═════ Input data ═════
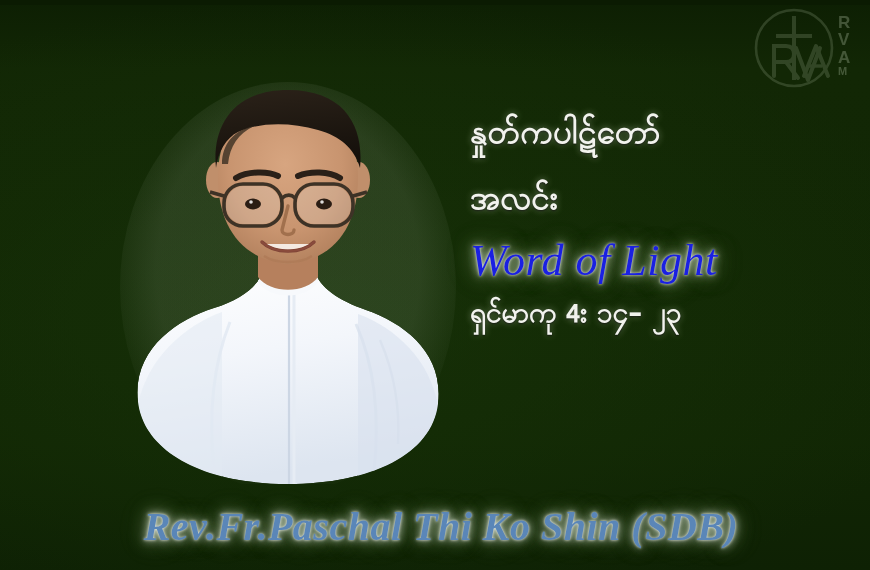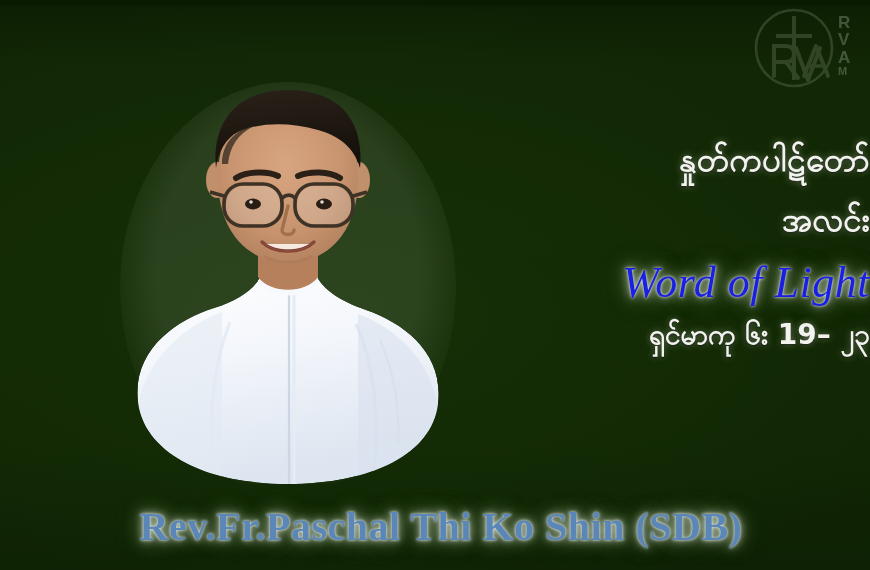"နှုတ်ကပါဋ်တော်" .text-col { text-align: right -> left; top: 136px -> 108px }
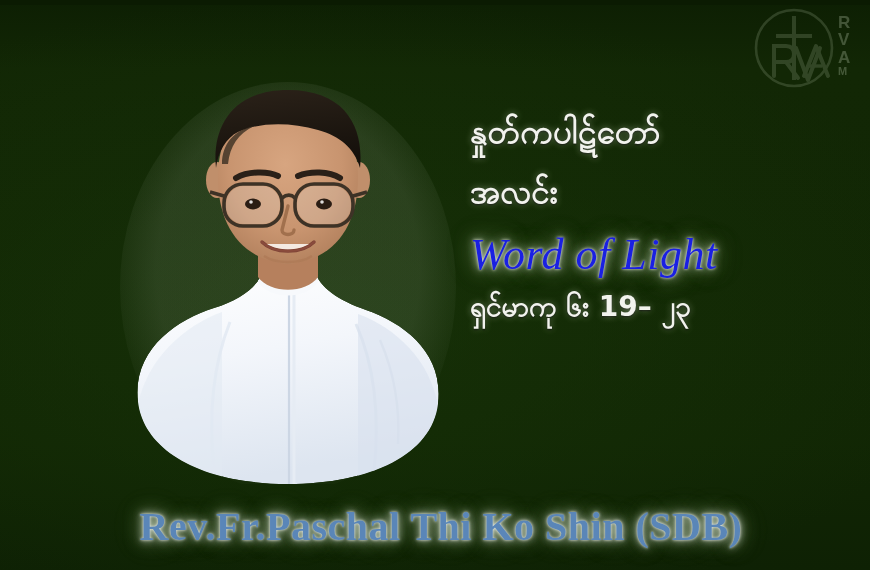"အလင်း" .mm-title-2 { margin-top: 12px -> 18px }
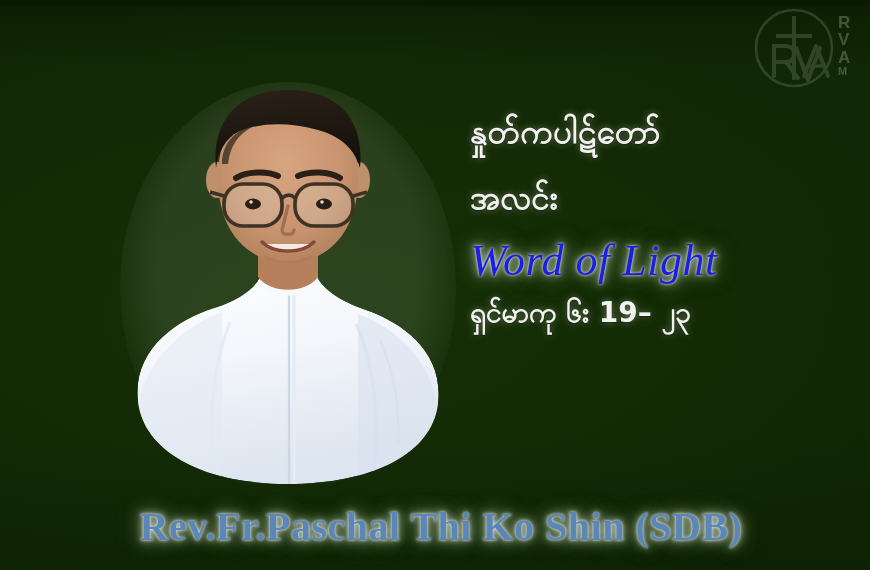"ရှင်မာကု ၆း 19– ၂၃" div.mm-line { text: ၆း 19 -> 4း ၁၄ }
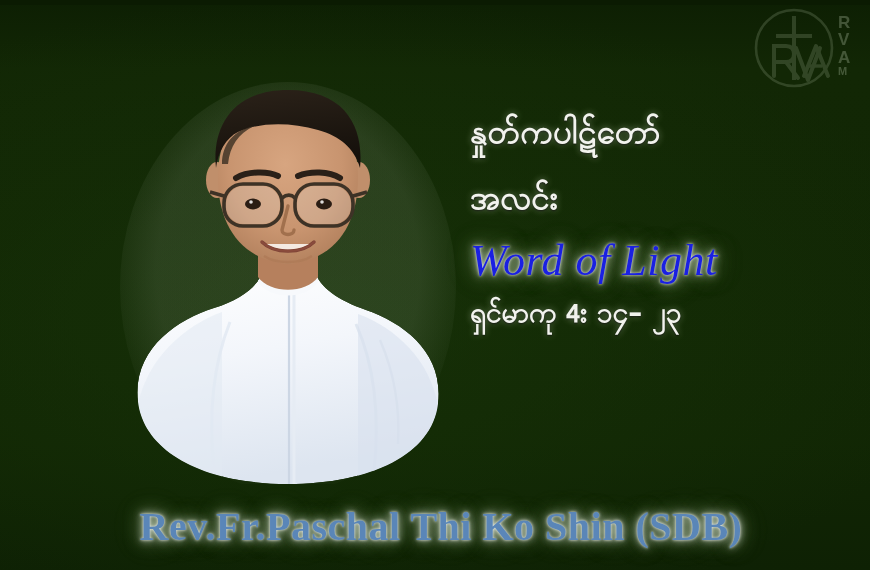"Rev.Fr.Paschal Thi Ko Shin (SDB)" .presenter { font-style: none -> italic }
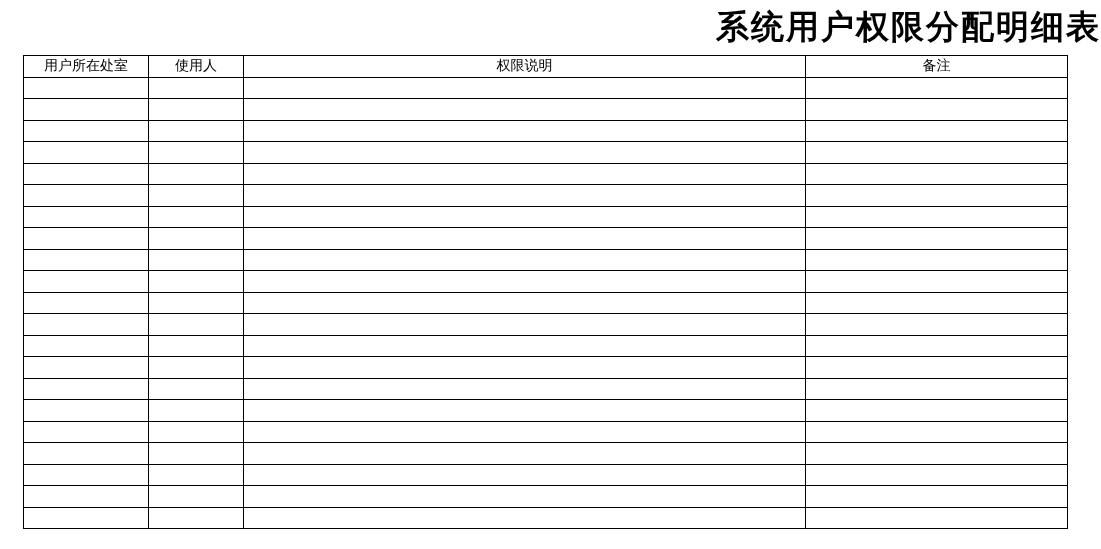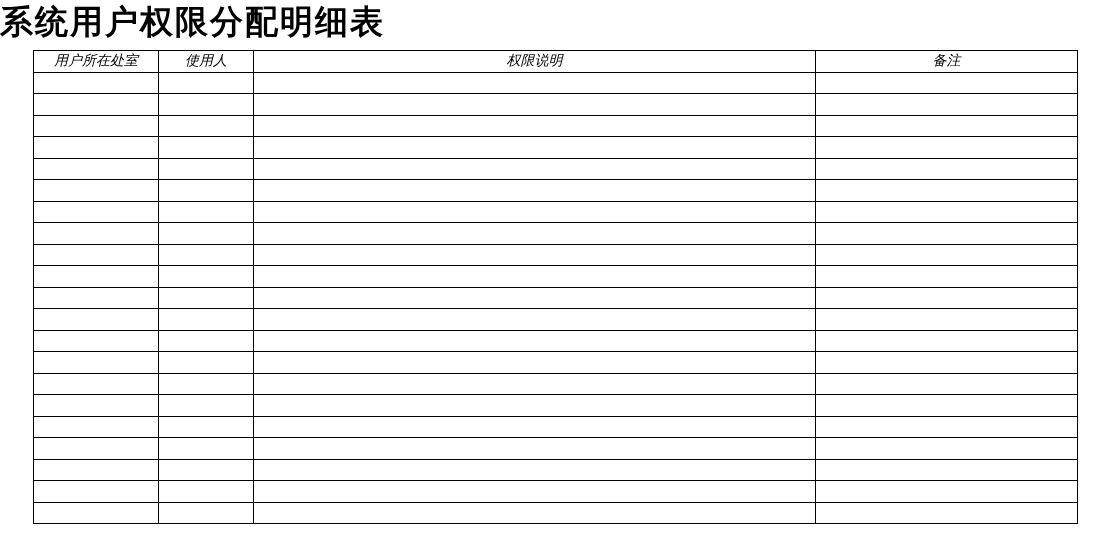"系统用户权限分配明细表" .doc-title { padding-top: none -> 5px; text-align: left -> right }
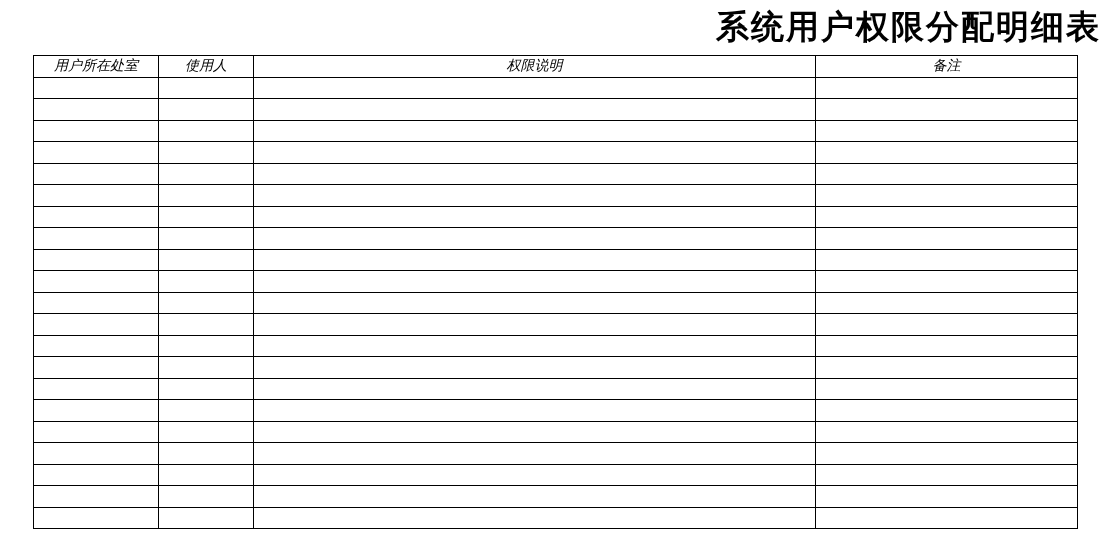"用户所在处室" table.perm-table { font-style: italic -> none; margin-left: 33px -> 23px }
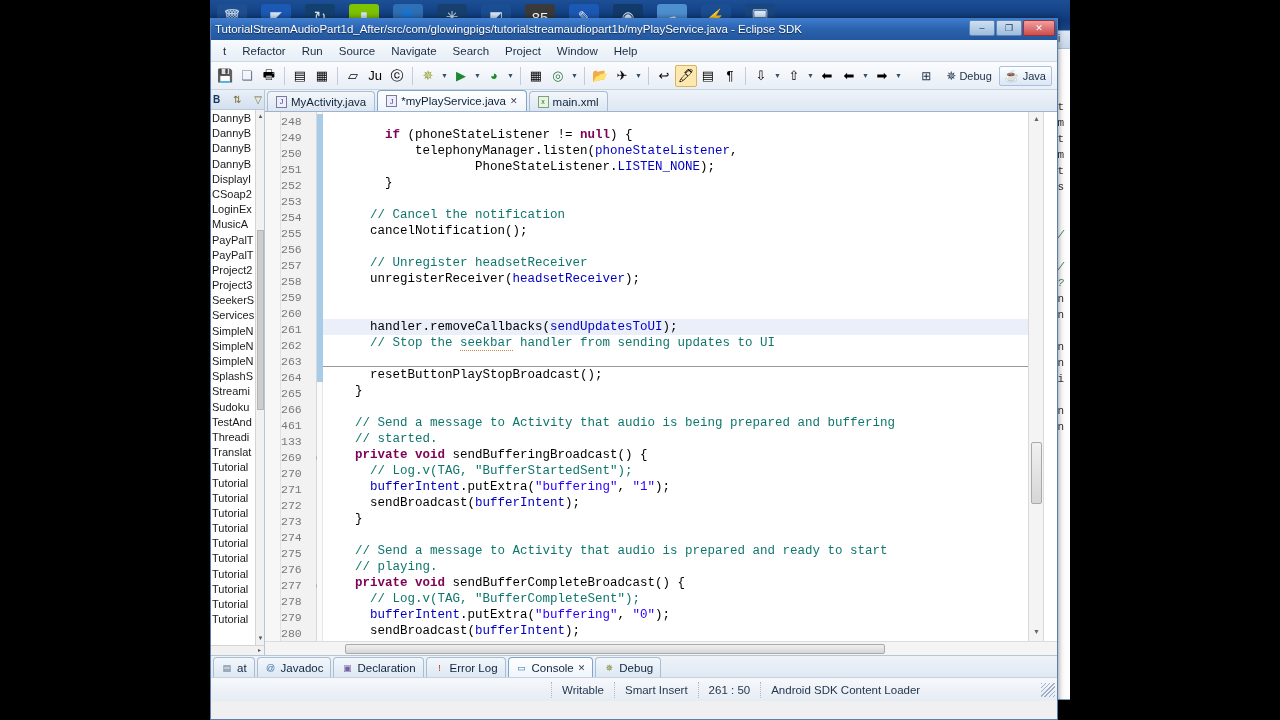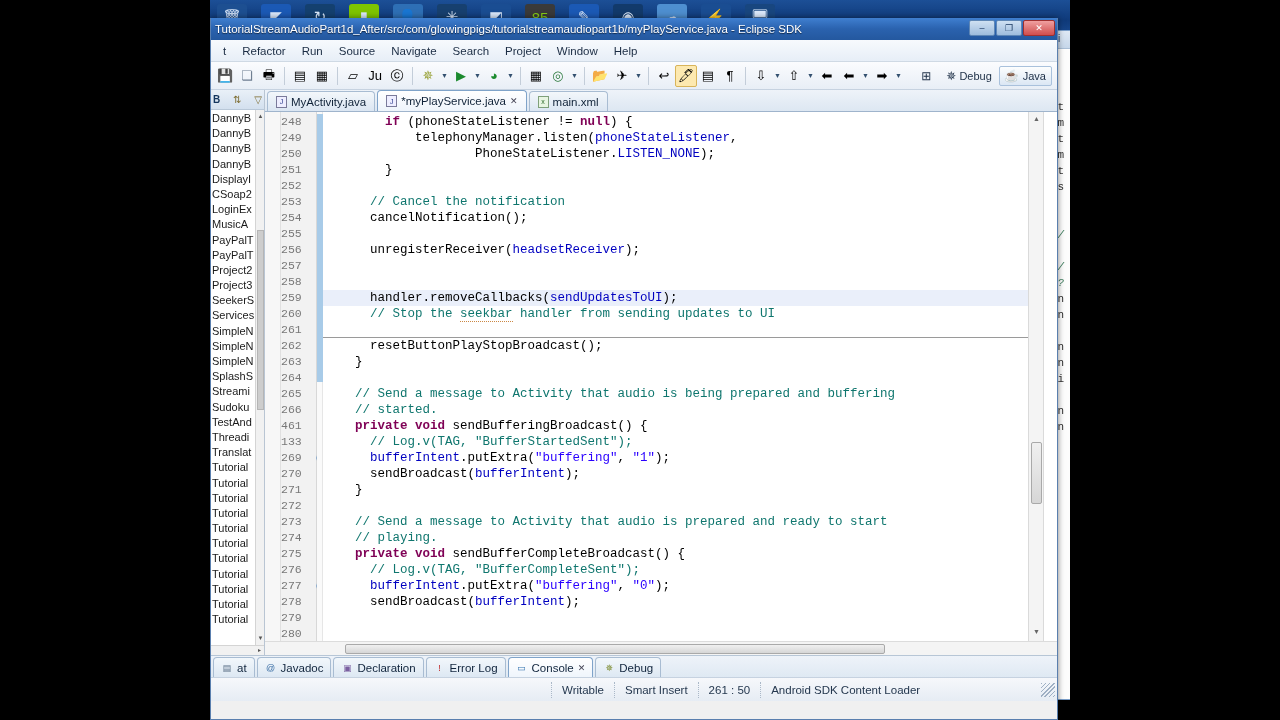"85" div.tb-sq { color: #84cc16 -> #ffffff }
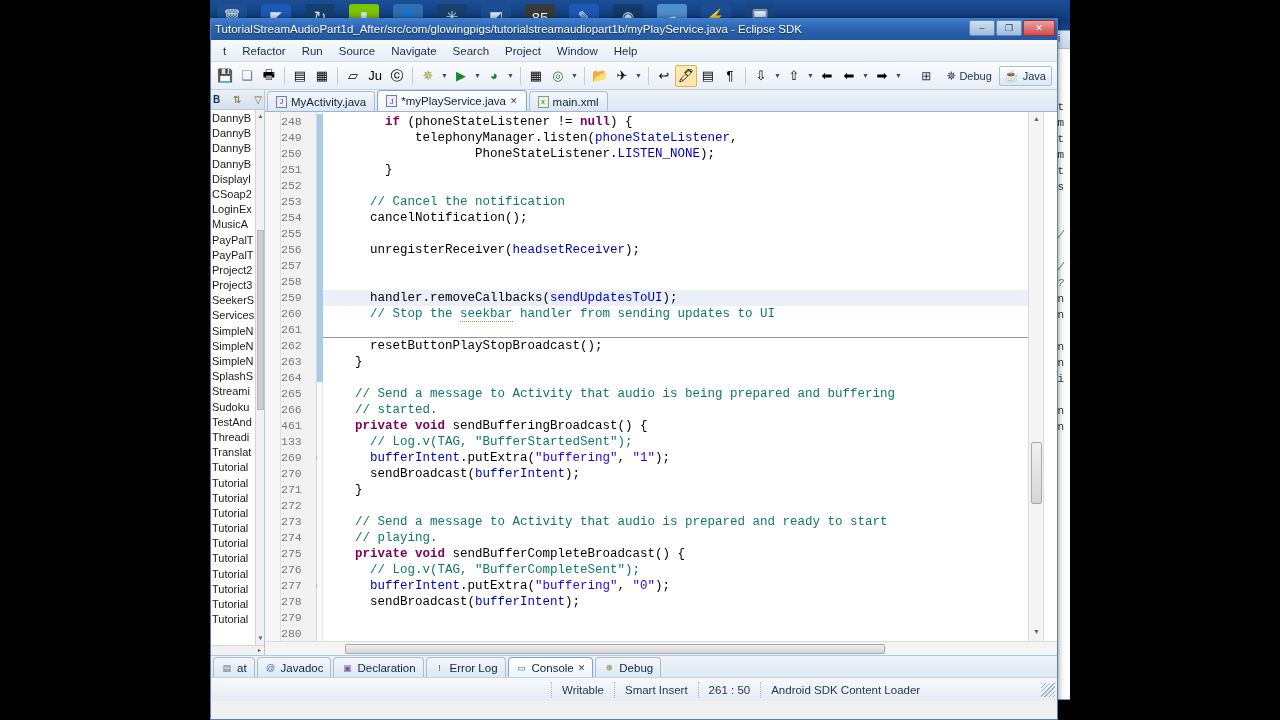"if (phoneStateListener != null) {" .ed-code { padding-top: 2px -> 15px }
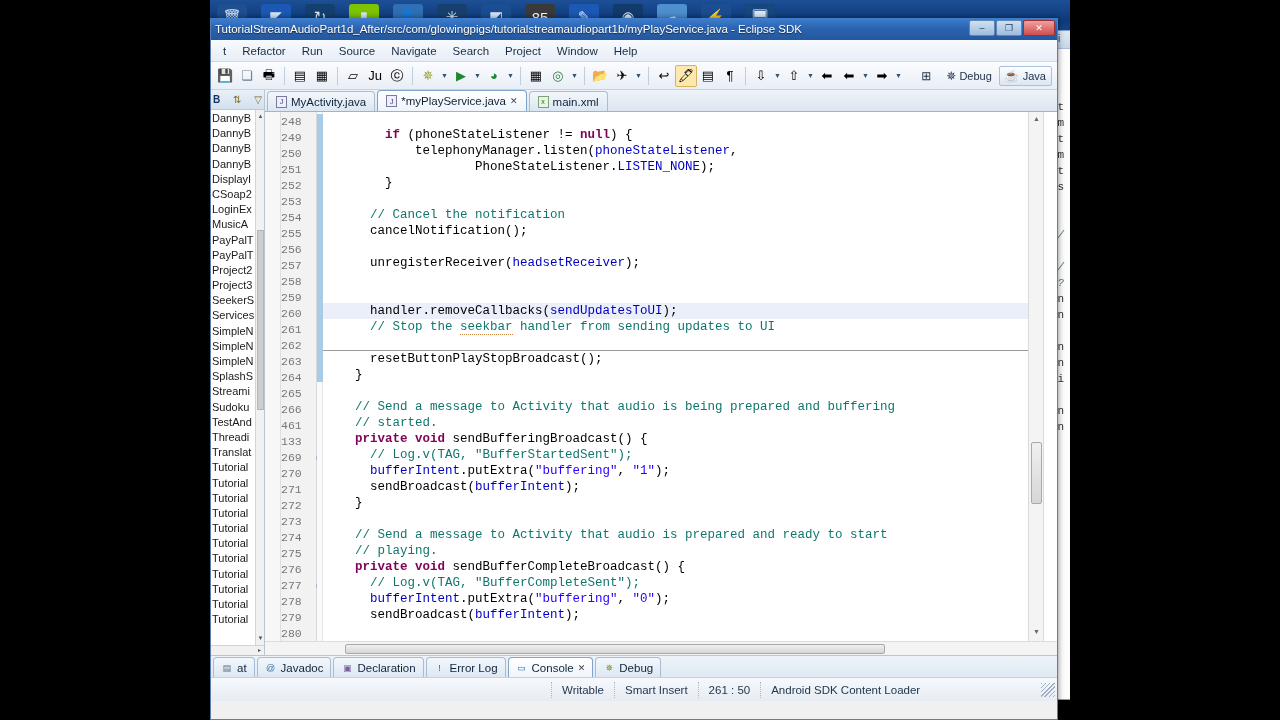"// Unregister headsetReceiver" div.cl { html: none -> <div> <span>// Unregister headsetReceiver</span></div> }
═════
→ **Aim of the task**
Your copy should match the records above exactly, except that it contains no pictures.

→ **Written solution**
"နှုတ်ကပါဋ်တော်" .text-col { text-align: right -> left; top: 136px -> 108px }
"အလင်း" .mm-title-2 { margin-top: 12px -> 18px }
"ရှင်မာကု ၆း 19– ၂၃" div.mm-line { text: ၆း 19 -> 4း ၁၄ }
"Rev.Fr.Paschal Thi Ko Shin (SDB)" .presenter { font-style: none -> italic }
"系统用户权限分配明细表" .doc-title { padding-top: none -> 5px; text-align: left -> right }
"用户所在处室" table.perm-table { font-style: italic -> none; margin-left: 33px -> 23px }
"85" div.tb-sq { color: #84cc16 -> #ffffff }
"if (phoneStateListener != null) {" .ed-code { padding-top: 2px -> 15px }
"// Unregister headsetReceiver" div.cl { html: none -> <div> <span>// Unregister headsetReceiver</span></div> }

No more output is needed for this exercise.